Almost all the advertising Apple have released
for the iMac show it either without a keyboard and
mouse, or with the wireless Bluetooth ones. Certainly,
the G5 iMac can use these wireless devices, and
any other Bluetooth gizmo such as a cellphone, but
not without upgrading your iMac with a $50 Bluetooth
adapter. By the adapter along with the wireless
mouse and keyboard, and you can add $99 to your
Apple Store price.

4. Airport isn’t built in

No question, Apple popularised wireless networking,
and they are still ahead of the game when it comes
to giving users the tools to set up wireless networks
and configure laptops and desktops to use them.
But the iMac doesn’t have the Airport reception
card built in. If you want your iMac to connect
to your wireless network, you can add another $79
for the Airport Extreme card.

5. The video card is middling in performance

The 64 MB video card that comes in all three iMac
models is comparable to those in the base PowerMac
machines and hardly classes as leading edge. Serious
gamers will be looking for 128 MB cards, and of
course the video card of the iMac is non-upgradeable.
This isn’t to say the iMac isn’t a games machine,
but don’t expect it to keep up with the development
of games over the next couple of years.

6. The base models lacks a DVD writer

For a machine aimed at home users with the iLife
package (after all, iLife’04 is included), the lack
of a DVD writer on the base model renders it somewhat
flawed as far as home movie makers are concerned.
Sure, it has a CD writer, and it plays DVDs just
fine, but anyone using iDVD with a digital camcorder
is going to miss DVD writing capability. A FireWire
DVD writer can be added of course, at the cost of
another $100 to $250, with DVD-RWs costing rather
more than more basic DVD-R models.

Conclusion

The bottom line is that to really shine, the new
G5 iMac needs a lot of upgrades, and all this racks
up. Let’s take the base model, upgrade it’s memory
to 1 GB spread across both memory slots, take the
hard disk to an adequate but not generous 160 GB,
and buy the Airport card and the Bluetooth adapter,
mouse, and keyboard package. From a fairly competitive
$1299 our total has leapt up to a much more serious
$1802. This still leaves us with the slower processor
(1.6 GHz) and bus (533 MHz), a mediocre video card,
and no SuperDrive.

Power users looking towards the top end model
don’t see a story that is very much prettier. Max
out the RAM to 2 GB and double the hard disk capacity
to 250 GB, add the Airport card and the wireless
mouse and keyboard, and the Apple Store price is
a whopping $3302. For that you can get the best
part of a far more upgradeable G5 PowerMac and monitor.
Even the base model G5 PowerMac, at $1999, includes
dual 1.6 GHz processors on a bus almost twice as
fast as the base model iMac, as well as coming with
a SuperDrive as standard. The other specifications,
like memory, hard disk, and video card are similar,
and it also lacks Bluetooth and wireless connectivity
out of the box. But with large LCD displays going
for less than $500, the price differential between
the G5 iMac and the PowerMac lines is not nearly
as clear cut as it might seem at first glance.

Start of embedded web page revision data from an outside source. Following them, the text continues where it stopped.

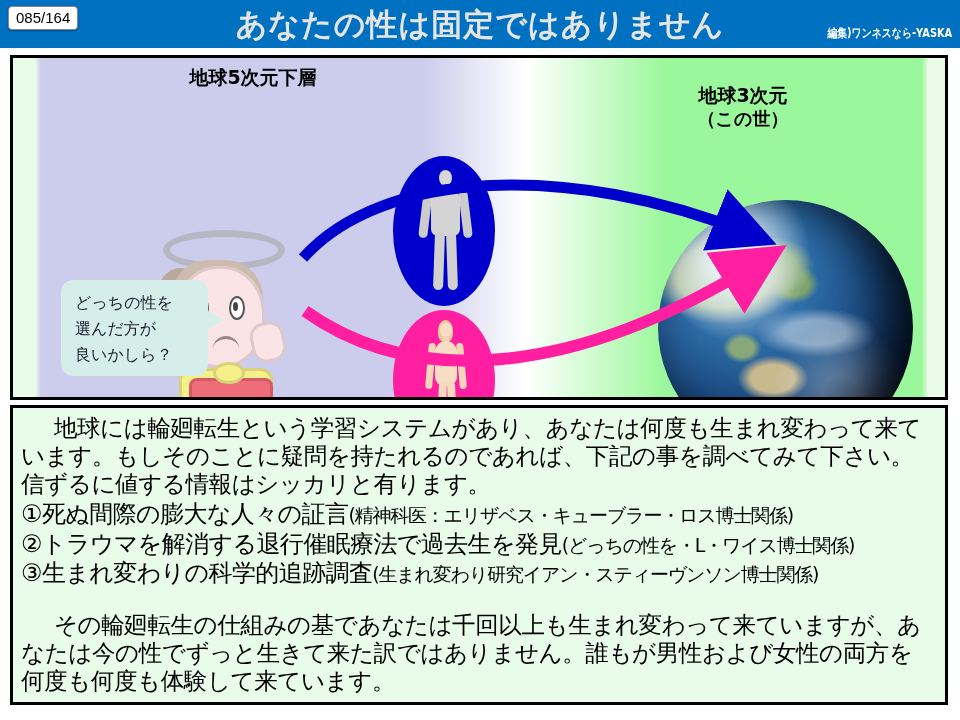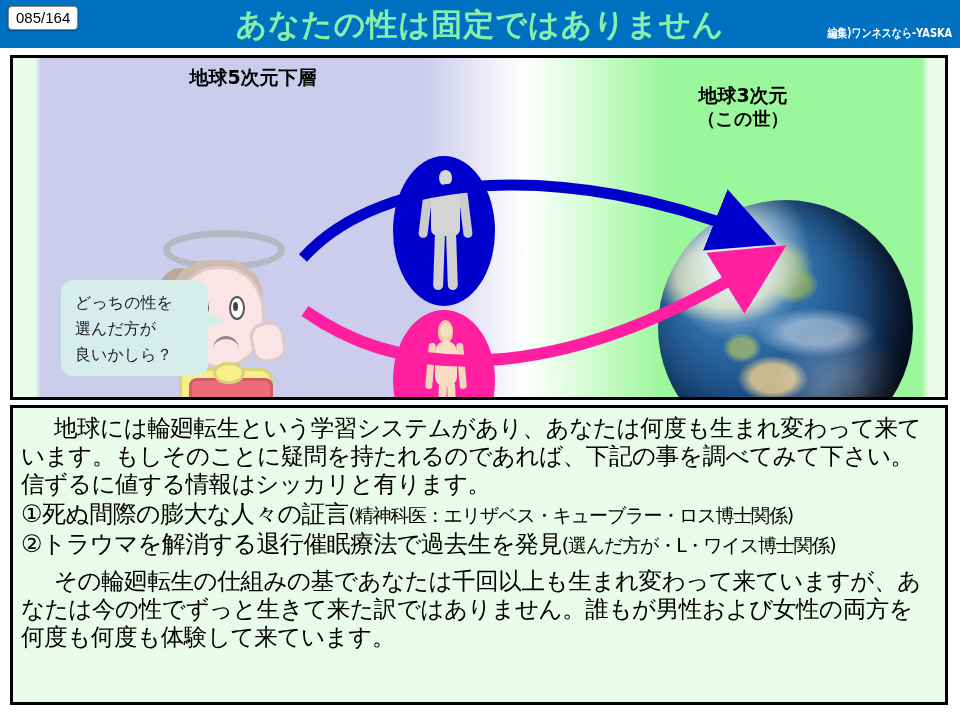"あなたの性は固定ではありません" .header-title { color: #86efac -> #e5e5e5 }
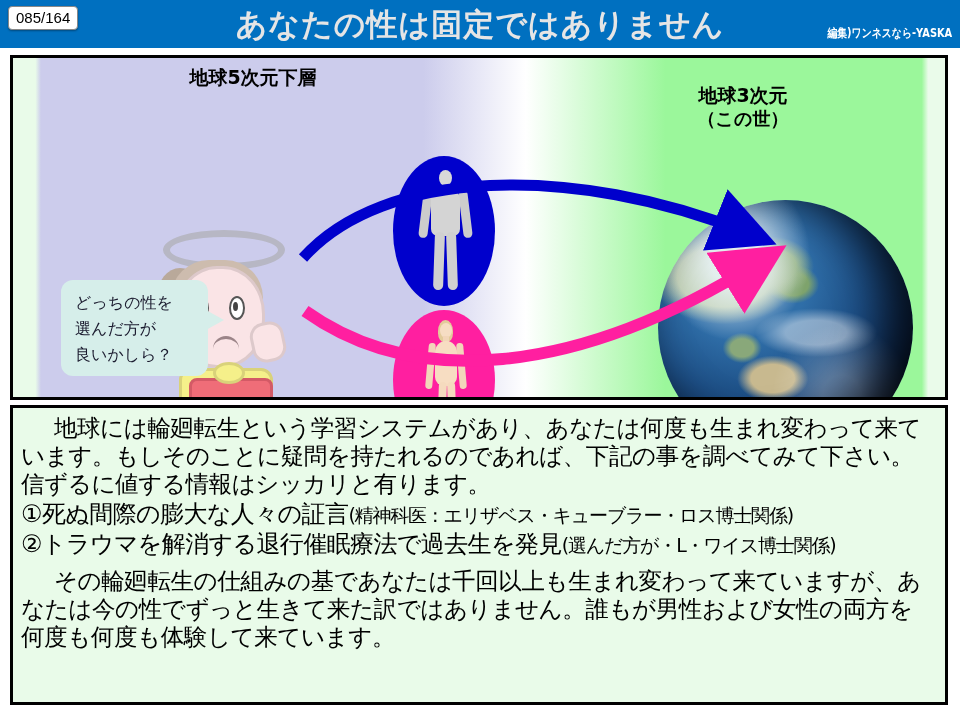"(選んだ方が・L・ワイス博士関係)" span.note { text: 選んだ方が -> どっちの性を }
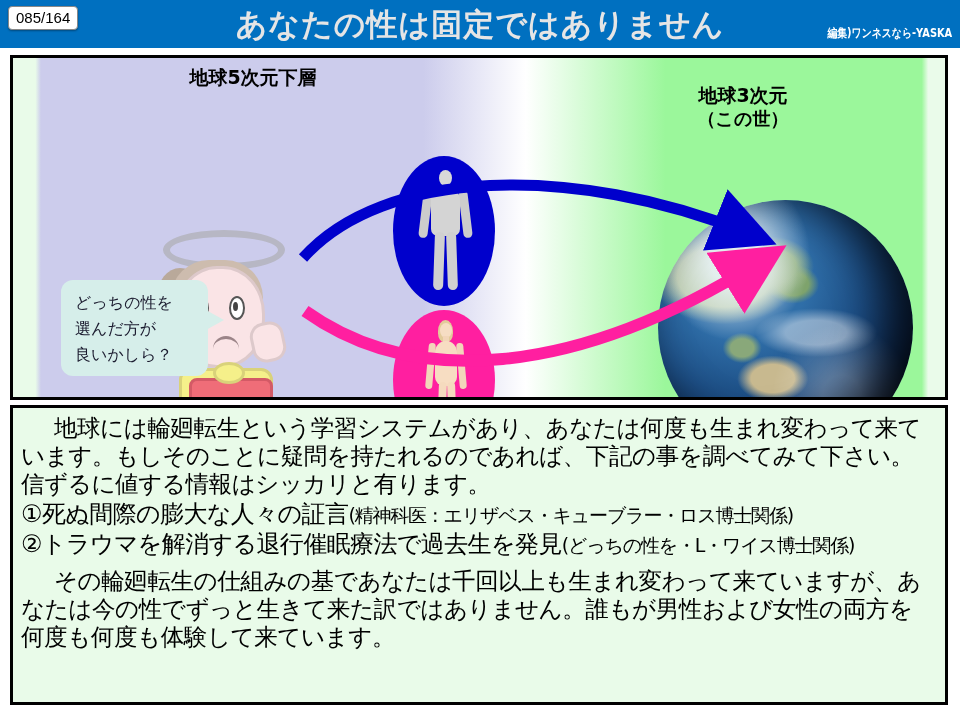"③生まれ変わりの科学的追跡調査(生まれ変わり研究イアン・スティーヴンソン博士関係" p.listitem { html: none -> <p><span>③</span><span>生まれ変わりの科学的追跡調査</span><span>(生まれ変わり研究イアン・スティーヴンソン博士関係)</span></p> }
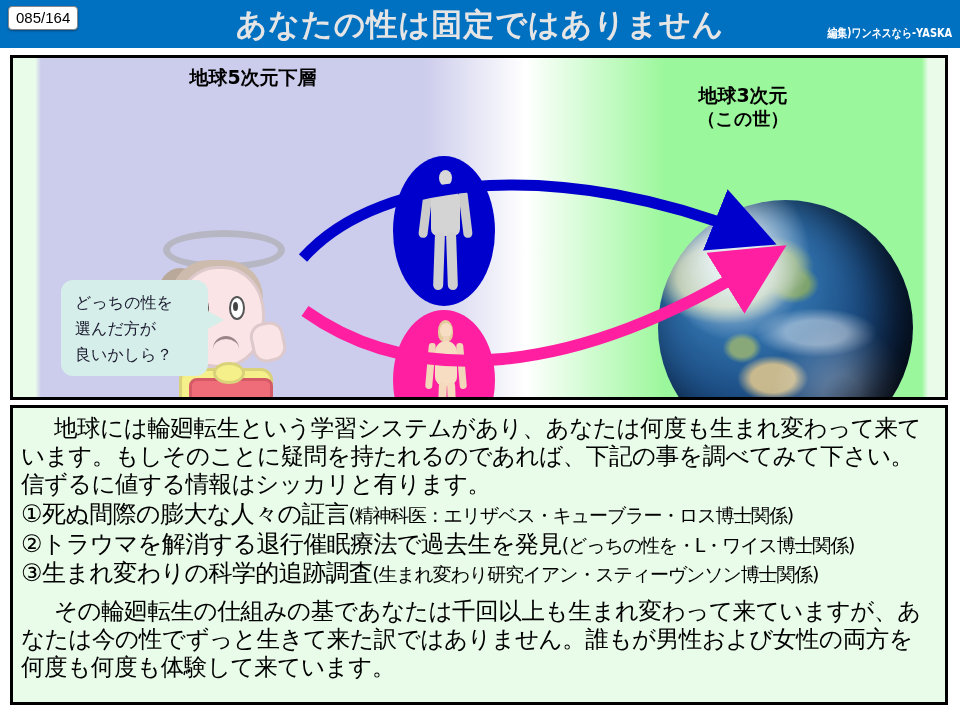"その輪廻転生の仕組みの基であなたは千回以上も生まれ変わって来ていますが、あなたは" .para2 { margin-top: 8px -> 22px }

Even the base model is considerably above the
sub $1000 price point that characterised the original
iMac line. Over the years, the iMacs have evolved
from low-cost, low-spec, home user machines into
mid-priced machines pitched at affluent home users
and business wanting something balanced between
power and price. Apple has to be very careful here,
the handsome but compromised G4 Cube exemplifies
the potentials and the risks to this, and it would
a shame if the G5 iMac had the same fate. My own
guess is the G5 iMac will be a success, but not
a stellar one. It’s pricey, somewhat limited, and
not really optimised at any one thing. Certainly
worth considering, but do your sums carefully.